Tally up the lines in the material where the word "subtitle" appears, then give the total and nothing else.

* * * * * * *

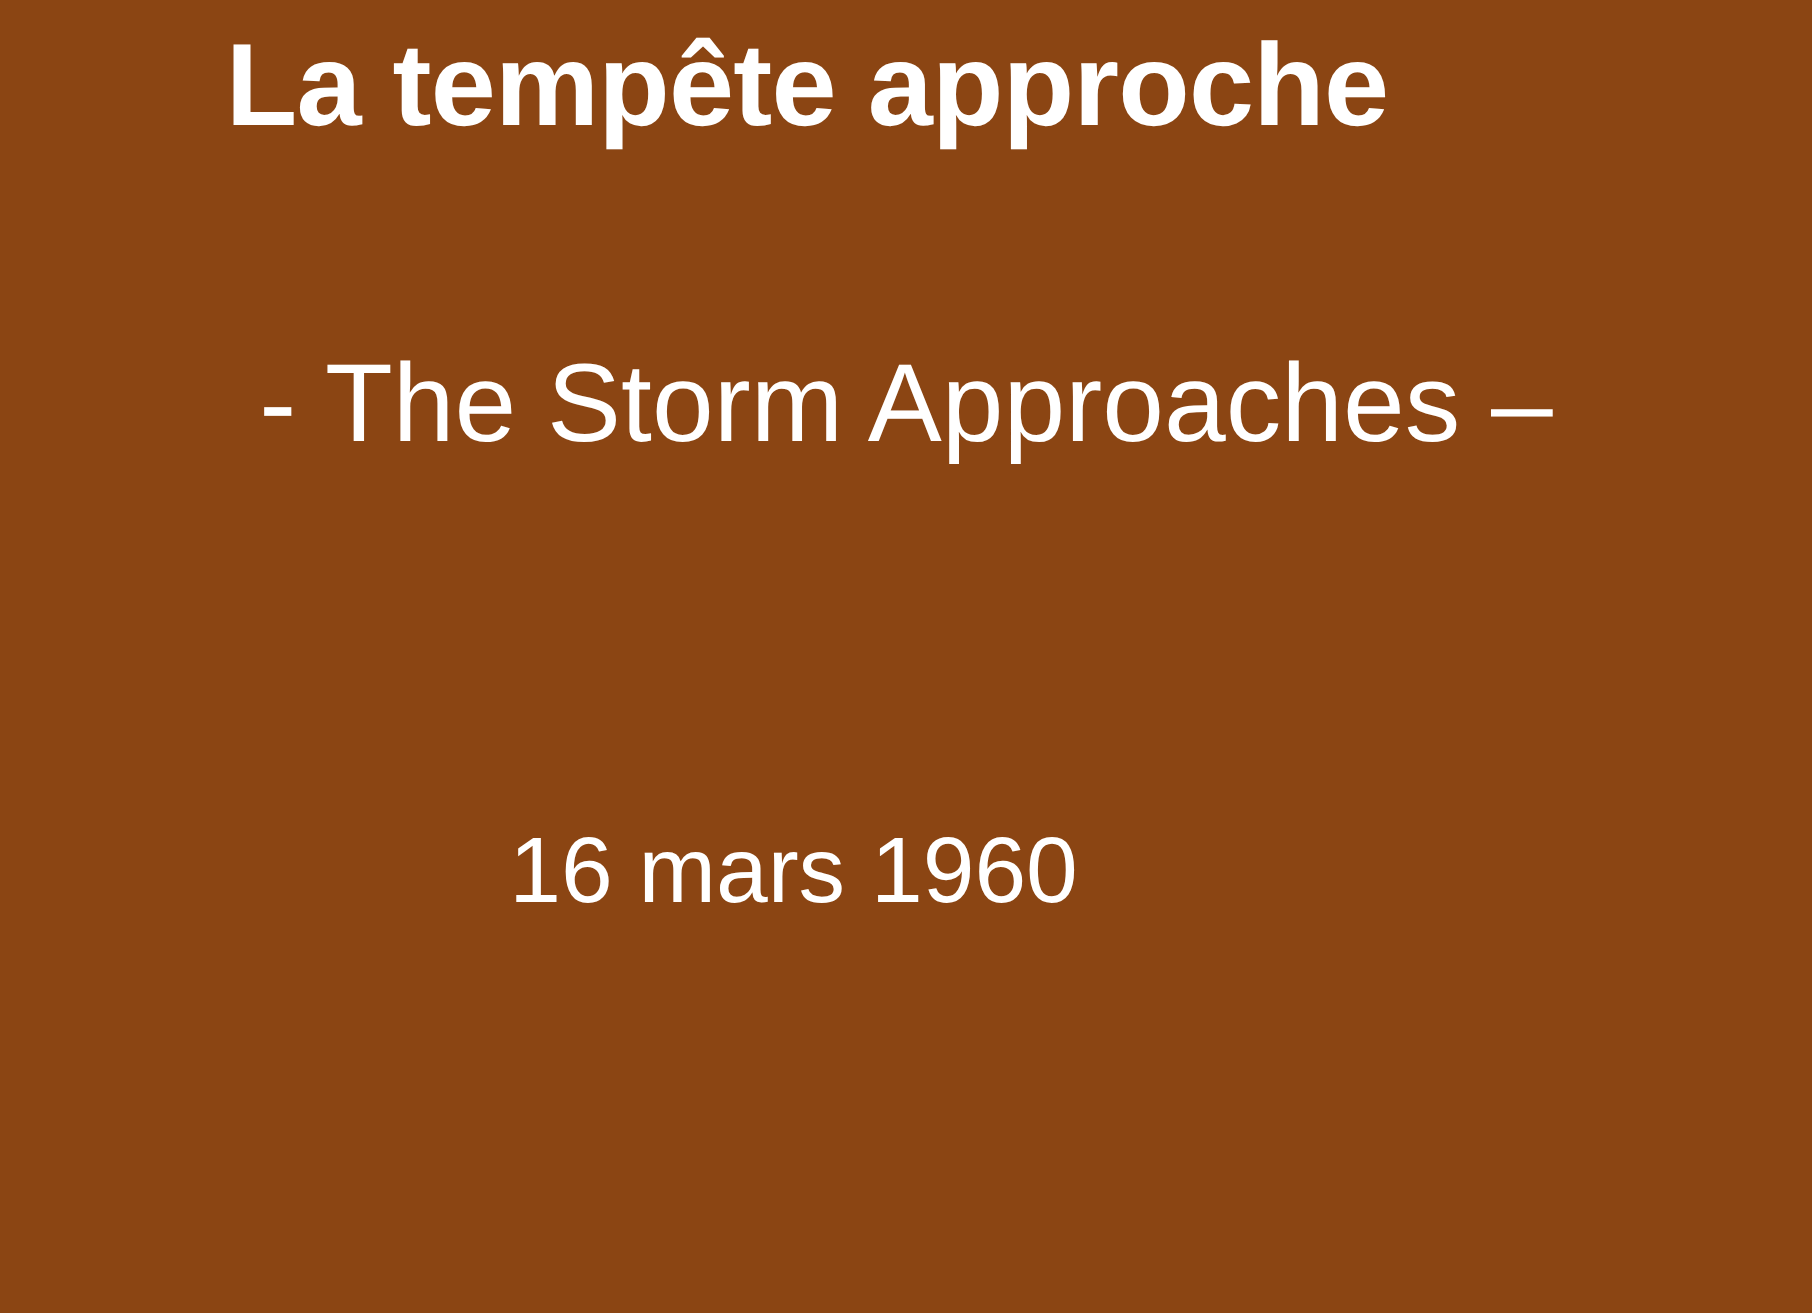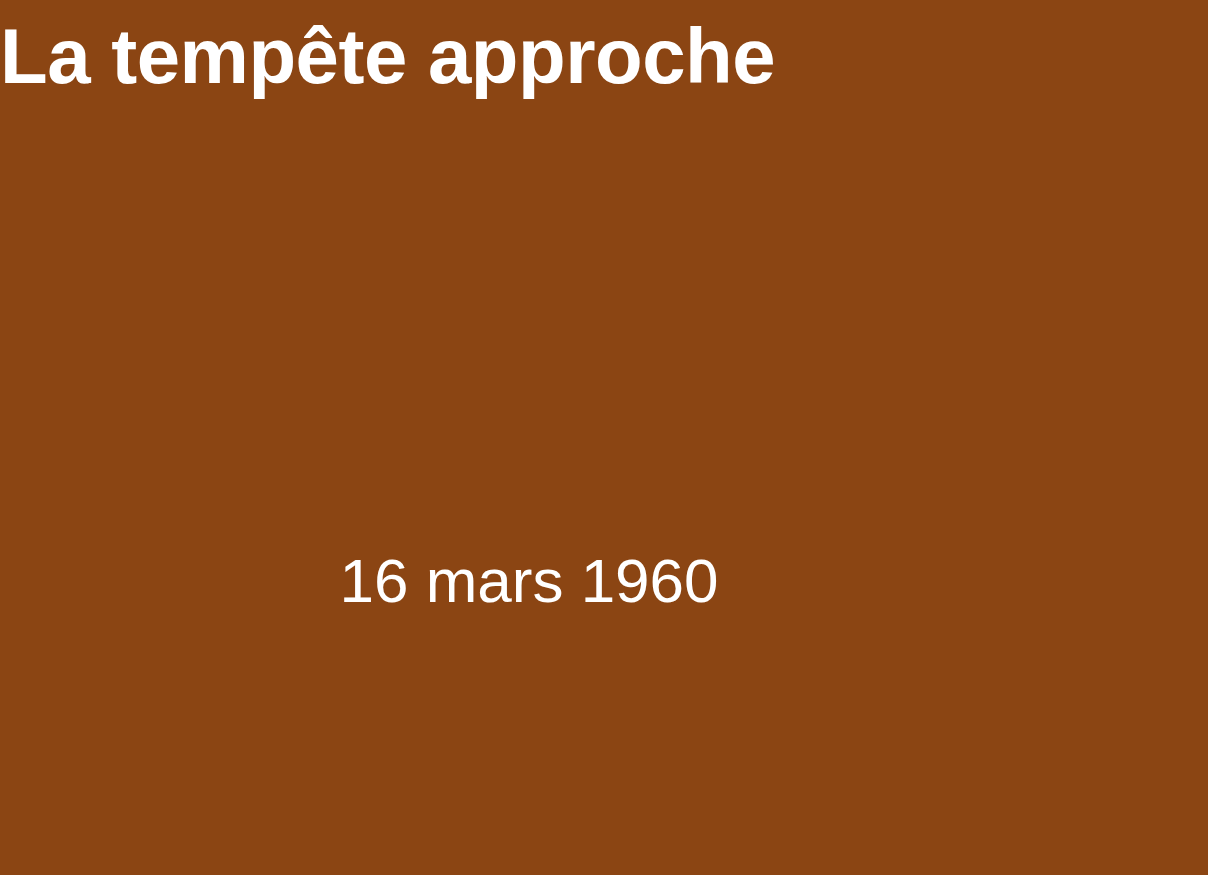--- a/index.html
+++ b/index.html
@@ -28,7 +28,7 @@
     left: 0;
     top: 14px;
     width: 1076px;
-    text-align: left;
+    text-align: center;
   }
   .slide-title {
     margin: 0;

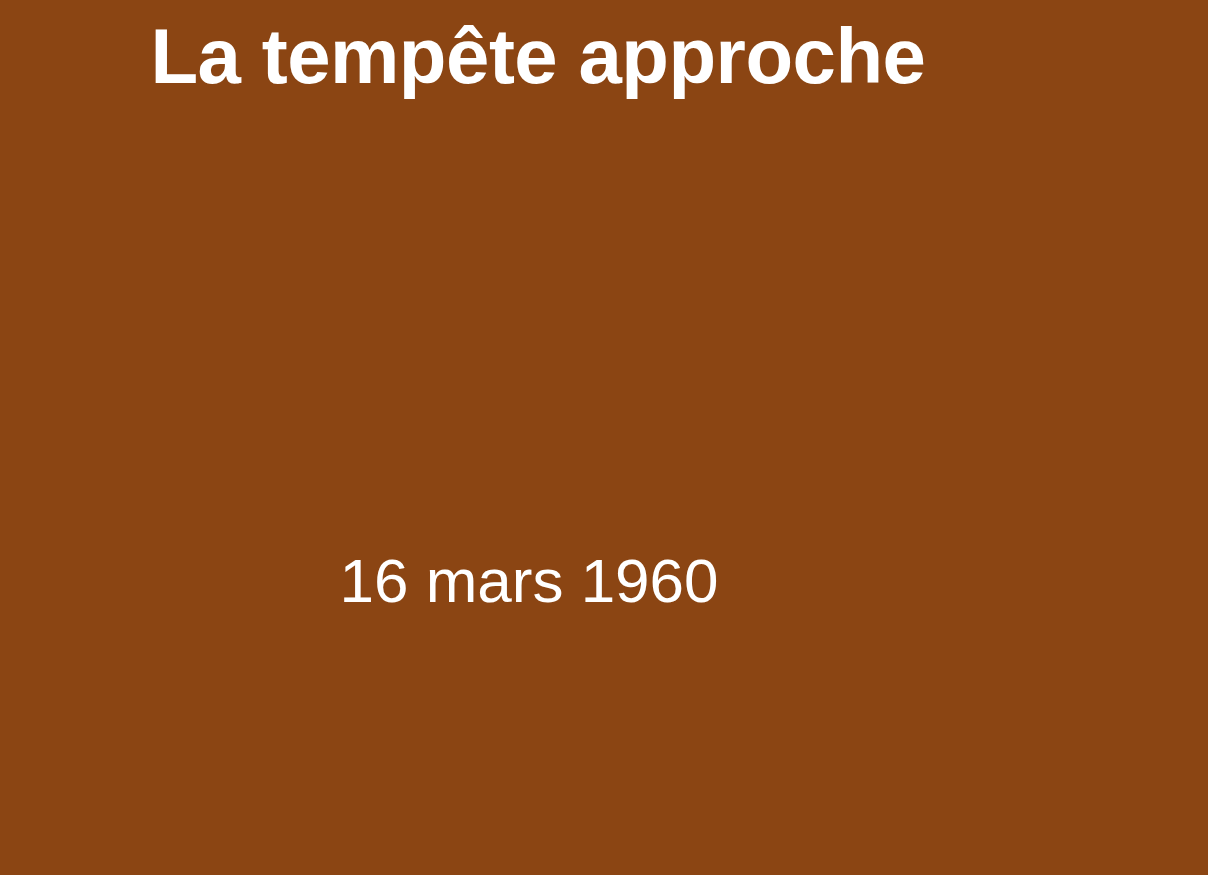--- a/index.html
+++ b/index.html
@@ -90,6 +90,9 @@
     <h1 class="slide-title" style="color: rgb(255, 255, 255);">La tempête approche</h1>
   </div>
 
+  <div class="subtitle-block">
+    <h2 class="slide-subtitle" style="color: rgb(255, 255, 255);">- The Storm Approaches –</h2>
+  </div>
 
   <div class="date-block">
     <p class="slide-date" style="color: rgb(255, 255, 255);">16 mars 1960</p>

* * * * * * *

## Finished exercise
2